[[ Records provided open ]]
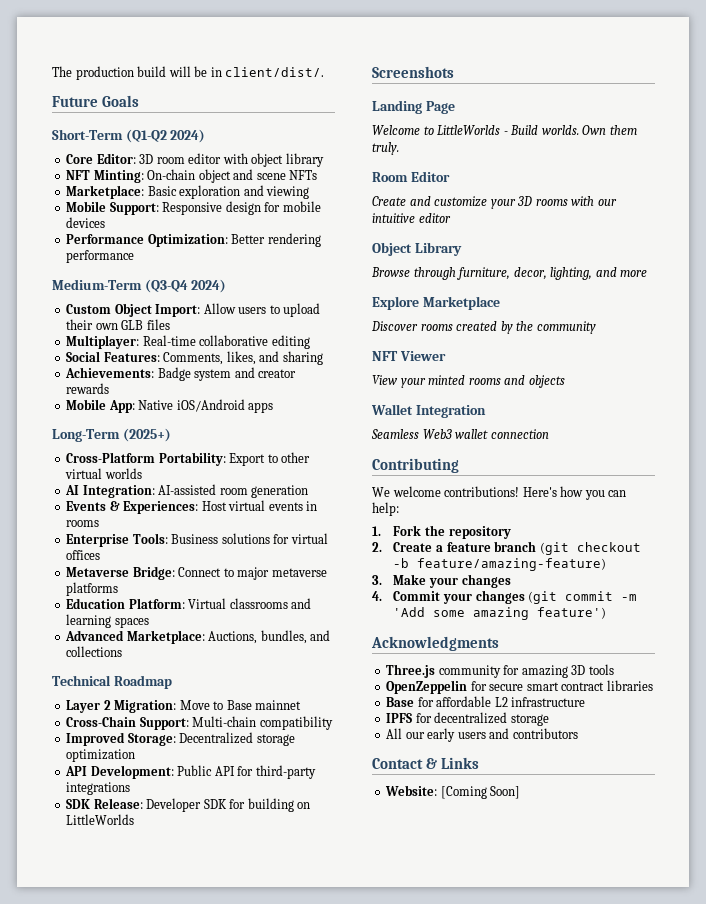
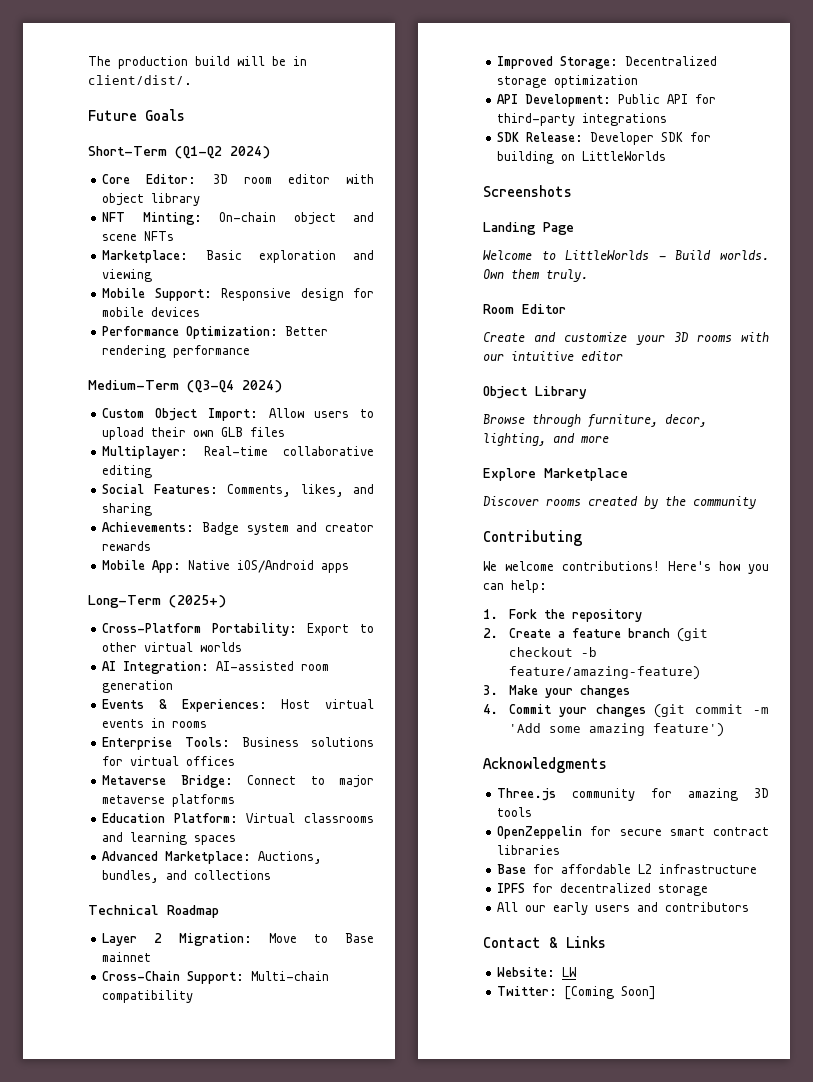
- NFT Viewer
- View your minted rooms and objects
- Wallet Integration
- Seamless Web3 wallet connection
- Website: [Coming Soon]
+ Website: LW
+ Twitter: [Coming Soon]

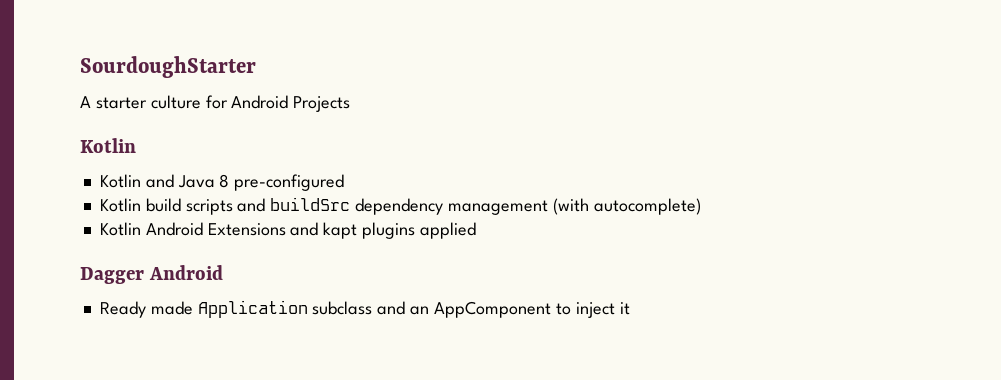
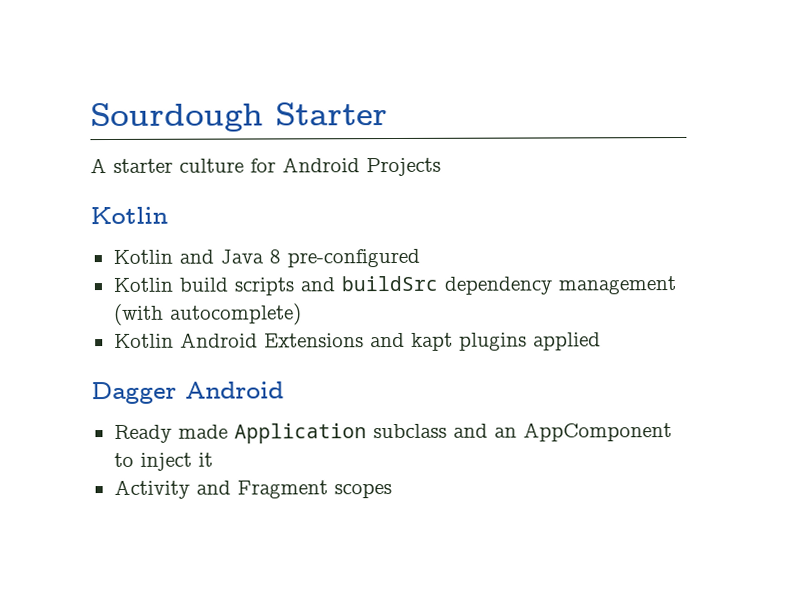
- SourdoughStarter
+ Sourdough Starter
+ Activity and Fragment scopes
[[ Records provided closed ]]
* [Problem statement]:
Above are the records; return them exactly, minus the pictures.

* [Task solution]:
- NFT Viewer
- View your minted rooms and objects
- Wallet Integration
- Seamless Web3 wallet connection
- Website: [Coming Soon]
+ Website: LW
+ Twitter: [Coming Soon]

- SourdoughStarter
+ Sourdough Starter
+ Activity and Fragment scopes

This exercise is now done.